- What to do -
The data below is to be set down exactly.

- Records provided -

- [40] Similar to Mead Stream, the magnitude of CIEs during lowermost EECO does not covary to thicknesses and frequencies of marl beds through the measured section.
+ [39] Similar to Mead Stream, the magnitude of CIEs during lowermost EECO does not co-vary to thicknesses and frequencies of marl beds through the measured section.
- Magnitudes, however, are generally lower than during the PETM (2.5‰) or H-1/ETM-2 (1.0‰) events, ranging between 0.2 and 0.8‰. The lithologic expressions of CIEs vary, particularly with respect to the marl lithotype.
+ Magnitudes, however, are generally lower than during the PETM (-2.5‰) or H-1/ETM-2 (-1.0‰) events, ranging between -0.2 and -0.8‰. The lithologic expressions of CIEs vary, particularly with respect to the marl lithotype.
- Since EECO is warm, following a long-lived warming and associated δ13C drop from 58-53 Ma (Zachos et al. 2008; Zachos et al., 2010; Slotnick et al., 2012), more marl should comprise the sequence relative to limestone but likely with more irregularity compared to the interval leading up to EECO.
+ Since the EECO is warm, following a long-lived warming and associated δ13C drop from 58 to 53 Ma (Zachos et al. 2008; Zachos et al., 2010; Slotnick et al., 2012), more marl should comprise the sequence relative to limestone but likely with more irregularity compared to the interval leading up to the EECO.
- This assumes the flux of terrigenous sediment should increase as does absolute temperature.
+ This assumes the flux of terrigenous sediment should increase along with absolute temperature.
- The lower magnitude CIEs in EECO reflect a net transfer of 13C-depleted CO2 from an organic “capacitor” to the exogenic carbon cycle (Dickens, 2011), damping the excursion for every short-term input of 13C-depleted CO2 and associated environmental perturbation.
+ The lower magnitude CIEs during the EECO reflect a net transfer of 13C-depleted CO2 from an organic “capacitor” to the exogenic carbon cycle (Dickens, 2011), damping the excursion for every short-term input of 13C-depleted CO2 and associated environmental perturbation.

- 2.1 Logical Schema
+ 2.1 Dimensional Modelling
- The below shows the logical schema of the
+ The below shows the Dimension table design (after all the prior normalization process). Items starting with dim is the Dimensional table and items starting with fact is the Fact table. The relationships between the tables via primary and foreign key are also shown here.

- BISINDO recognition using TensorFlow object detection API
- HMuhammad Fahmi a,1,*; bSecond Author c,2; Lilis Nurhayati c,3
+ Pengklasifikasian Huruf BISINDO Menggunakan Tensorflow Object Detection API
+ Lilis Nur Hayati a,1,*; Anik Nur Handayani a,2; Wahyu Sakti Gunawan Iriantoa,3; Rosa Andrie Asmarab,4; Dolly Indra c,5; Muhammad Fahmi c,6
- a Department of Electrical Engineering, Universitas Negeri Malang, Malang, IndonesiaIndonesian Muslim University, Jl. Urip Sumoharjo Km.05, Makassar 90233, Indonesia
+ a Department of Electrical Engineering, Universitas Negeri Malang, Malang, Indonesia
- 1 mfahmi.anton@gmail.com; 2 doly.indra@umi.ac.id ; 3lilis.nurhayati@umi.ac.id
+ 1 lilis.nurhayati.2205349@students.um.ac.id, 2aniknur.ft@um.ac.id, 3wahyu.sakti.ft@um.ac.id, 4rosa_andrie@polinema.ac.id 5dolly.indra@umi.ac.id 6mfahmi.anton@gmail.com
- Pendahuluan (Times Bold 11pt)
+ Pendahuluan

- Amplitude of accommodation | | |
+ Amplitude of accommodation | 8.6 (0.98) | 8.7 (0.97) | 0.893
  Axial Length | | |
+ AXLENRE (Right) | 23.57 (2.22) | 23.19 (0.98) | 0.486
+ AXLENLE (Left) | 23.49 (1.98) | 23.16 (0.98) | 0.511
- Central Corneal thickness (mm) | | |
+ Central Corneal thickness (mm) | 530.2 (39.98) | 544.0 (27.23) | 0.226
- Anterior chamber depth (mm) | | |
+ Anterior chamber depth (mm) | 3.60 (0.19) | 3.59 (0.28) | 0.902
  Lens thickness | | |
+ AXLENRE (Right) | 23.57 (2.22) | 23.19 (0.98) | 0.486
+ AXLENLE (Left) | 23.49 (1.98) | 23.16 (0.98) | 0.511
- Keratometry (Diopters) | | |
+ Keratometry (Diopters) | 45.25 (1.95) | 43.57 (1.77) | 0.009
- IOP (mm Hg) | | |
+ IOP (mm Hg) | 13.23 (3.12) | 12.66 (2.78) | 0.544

- Response -
- [40] Similar to Mead Stream, the magnitude of CIEs during lowermost EECO does not covary to thicknesses and frequencies of marl beds through the measured section.
+ [39] Similar to Mead Stream, the magnitude of CIEs during lowermost EECO does not co-vary to thicknesses and frequencies of marl beds through the measured section.
- Magnitudes, however, are generally lower than during the PETM (2.5‰) or H-1/ETM-2 (1.0‰) events, ranging between 0.2 and 0.8‰. The lithologic expressions of CIEs vary, particularly with respect to the marl lithotype.
+ Magnitudes, however, are generally lower than during the PETM (-2.5‰) or H-1/ETM-2 (-1.0‰) events, ranging between -0.2 and -0.8‰. The lithologic expressions of CIEs vary, particularly with respect to the marl lithotype.
- Since EECO is warm, following a long-lived warming and associated δ13C drop from 58-53 Ma (Zachos et al. 2008; Zachos et al., 2010; Slotnick et al., 2012), more marl should comprise the sequence relative to limestone but likely with more irregularity compared to the interval leading up to EECO.
+ Since the EECO is warm, following a long-lived warming and associated δ13C drop from 58 to 53 Ma (Zachos et al. 2008; Zachos et al., 2010; Slotnick et al., 2012), more marl should comprise the sequence relative to limestone but likely with more irregularity compared to the interval leading up to the EECO.
- This assumes the flux of terrigenous sediment should increase as does absolute temperature.
+ This assumes the flux of terrigenous sediment should increase along with absolute temperature.
- The lower magnitude CIEs in EECO reflect a net transfer of 13C-depleted CO2 from an organic “capacitor” to the exogenic carbon cycle (Dickens, 2011), damping the excursion for every short-term input of 13C-depleted CO2 and associated environmental perturbation.
+ The lower magnitude CIEs during the EECO reflect a net transfer of 13C-depleted CO2 from an organic “capacitor” to the exogenic carbon cycle (Dickens, 2011), damping the excursion for every short-term input of 13C-depleted CO2 and associated environmental perturbation.

- 2.1 Logical Schema
+ 2.1 Dimensional Modelling
- The below shows the logical schema of the
+ The below shows the Dimension table design (after all the prior normalization process). Items starting with dim is the Dimensional table and items starting with fact is the Fact table. The relationships between the tables via primary and foreign key are also shown here.

- BISINDO recognition using TensorFlow object detection API
- HMuhammad Fahmi a,1,*; bSecond Author c,2; Lilis Nurhayati c,3
+ Pengklasifikasian Huruf BISINDO Menggunakan Tensorflow Object Detection API
+ Lilis Nur Hayati a,1,*; Anik Nur Handayani a,2; Wahyu Sakti Gunawan Iriantoa,3; Rosa Andrie Asmarab,4; Dolly Indra c,5; Muhammad Fahmi c,6
- a Department of Electrical Engineering, Universitas Negeri Malang, Malang, IndonesiaIndonesian Muslim University, Jl. Urip Sumoharjo Km.05, Makassar 90233, Indonesia
+ a Department of Electrical Engineering, Universitas Negeri Malang, Malang, Indonesia
- 1 mfahmi.anton@gmail.com; 2 doly.indra@umi.ac.id ; 3lilis.nurhayati@umi.ac.id
+ 1 lilis.nurhayati.2205349@students.um.ac.id, 2aniknur.ft@um.ac.id, 3wahyu.sakti.ft@um.ac.id, 4rosa_andrie@polinema.ac.id 5dolly.indra@umi.ac.id 6mfahmi.anton@gmail.com
- Pendahuluan (Times Bold 11pt)
+ Pendahuluan

- Amplitude of accommodation | | |
+ Amplitude of accommodation | 8.6 (0.98) | 8.7 (0.97) | 0.893
  Axial Length | | |
+ AXLENRE (Right) | 23.57 (2.22) | 23.19 (0.98) | 0.486
+ AXLENLE (Left) | 23.49 (1.98) | 23.16 (0.98) | 0.511
- Central Corneal thickness (mm) | | |
+ Central Corneal thickness (mm) | 530.2 (39.98) | 544.0 (27.23) | 0.226
- Anterior chamber depth (mm) | | |
+ Anterior chamber depth (mm) | 3.60 (0.19) | 3.59 (0.28) | 0.902
  Lens thickness | | |
+ AXLENRE (Right) | 23.57 (2.22) | 23.19 (0.98) | 0.486
+ AXLENLE (Left) | 23.49 (1.98) | 23.16 (0.98) | 0.511
- Keratometry (Diopters) | | |
+ Keratometry (Diopters) | 45.25 (1.95) | 43.57 (1.77) | 0.009
- IOP (mm Hg) | | |
+ IOP (mm Hg) | 13.23 (3.12) | 12.66 (2.78) | 0.544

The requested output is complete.